The metrics cannot currently be included in the PredictionTask because they require to receive in update_state() the predicted item ids instead of the prediction scores (y_pred) and labels (y_true), as usual. Have tested the metrics locally following the example from the unit test and they do work properly when been called after model.fit() and after exporting to topk recommender. I am doing something like this:

def get_items_topk_recommender_model(dataset, schema, model, k):
    item_features = schema.select_by_tag(Tags.ITEM).column_names
    item_dataset = dataset.to_ddf()[item_features].drop_duplicates().compute()
    item_dataset = Dataset(item_dataset)
    recommender = model.to_top_k_recommender(item_dataset, k=k)
    return recommender

def compute_metrics_results(schema, model, items_frequencies, eval_dataset, eval_batch_size):
    item_id_cardinality = get_item_id_cardinality(schema)
    cutoffs = [100, 300, 500]

    additional_metrics = []
    for k in cutoffs:
        additional_metrics.extend(
            [
                # Item coverage
                ItemCoverageAt(num_unique_items=item_id_cardinality, k=k),
                # Popularity-bias
                PopularityBiasAt(
                    item_freq_probs=items_frequencies, is_prob_distribution=False, k=k
                ),
                NoveltyAt(
                    item_freq_probs=items_frequencies, is_prob_distribution=False, k=k
                ),
            ]
        )

    max_cutoff = max(cutoffs)

    topk_rec_model = get_items_topk_recommender_model(
        dataset, schema, model, k=max_cutoff
    )

    batched_dataset = tf_dataloader.BatchedDataset(
        dataset, batch_size=eval_batch_size, shuffle=False,
    )

    additional_metrics_results = dict()
    for inputs, _ in batched_dataset:
        _, top_indices = topk_rec_model(inputs)
        for metric in additional_metrics:
            metric.update_state(predicted_ids=top_indices)

    for metric in additional_metrics:
        additional_metrics_results[metric.name] = float(metric.result().numpy())

    return additional_metrics_results

Steps/Code to reproduce bug

  1. Try to pass one of the following metrics ItemCoverageAt(), PopularityBiasAt(), NoveltyAt() as metrics for any PredictionTask.
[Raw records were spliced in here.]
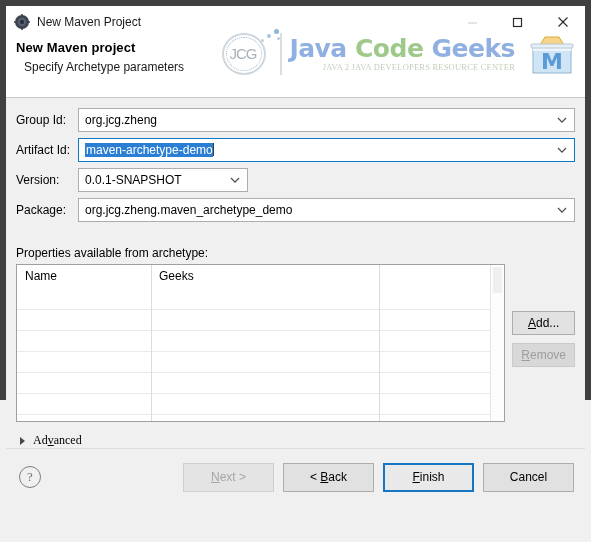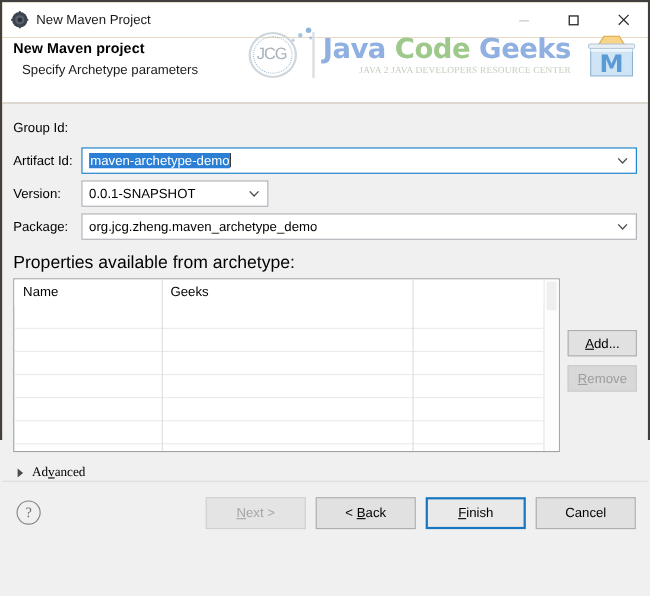--- a/index.html
+++ b/index.html
@@ -11,22 +11,22 @@
     font-size: 12px;
     color: #000;
     background: #f0f0f0;
     overflow: hidden;
   }
 
   .window {
     width: 591px;
     height: 400px;
     position: relative;
-    background: #a16207;
-    border: 2px solid #404040;
+    background: #4d7c0f;
+    border: 6px solid #404040;
     display: flex;
     flex-direction: column;
   }
 
   
   .titlebar {
     height: 32px;
     background: #ffffff;
     display: flex;
     align-items: center;
@@ -204,22 +204,22 @@
     margin-left: 0px;
   }
   .combo-arrow {
     position: absolute;
     right: 7px; top: 50%;
     transform: translateY(-50%);
   }
 
   
   .props-label {
-    font-size: 16px;
-    margin: 13px 0 4px 0;
+    font-size: 12px;
+    margin: 24px 0 4px 0;
   }
   .table-area {
     display: flex;
     align-items: center;
   }
   .table-box {
     width: 512px;
     height: 158px;
     background: #ffffff;
     border: 1px solid #a0a0a0;
@@ -436,20 +436,28 @@
           <text x="25" y="38" font-family="DejaVu Sans, sans-serif" font-size="22" font-weight="bold" fill="#5b9bd5" text-anchor="middle">M</text>
         </svg>
       </div>
     </div>
   </div>
 
   <div class="body">
 
     <div class="field-row">
       <label class="field-label">Group Id:</label>
+      <div class="combo">
+        <div class="combo-val">org.jcg.zheng</div>
+        <span class="combo-arrow">
+          <svg width="10" height="7" viewBox="0 0 10 7">
+              <path d="M1 1 L5 5.2 L9 1" fill="none" stroke="#4b4b4b" stroke-width="1.2"></path>
+            </svg>
+        </span>
+      </div>
     </div>
 
     <div class="field-row">
       <label class="field-label">Artifact Id:</label>
       <div class="combo focused">
         <div class="combo-val"><span class="sel">maven-archetype-demo</span><span class="caret-cursor"></span></div>
         <span class="combo-arrow">
           <svg width="10" height="7" viewBox="0 0 10 7">
               <path d="M1 1 L5 5.2 L9 1" fill="none" stroke="#4b4b4b" stroke-width="1.2"></path>
             </svg>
It is going to raise an Exception, because typical metrics receive in update_state() prediction scores (y_pred) and labels (y_true), but these metrics require the top item ids recommended

Expected behavior

We should be able to set those metrics together with the other ranking metrics for the PredictionTask. In the future, when #368 is merged, we should be able to provide different sets of metrics for model.fit() and model.evaluate(), include these ones

rnyak commented 2 years ago

Linked to https://github.com/NVIDIA-Merlin/models/issues/350

rnyak commented 2 years ago

This should be further discussed when the evaluation framework come closer to work on.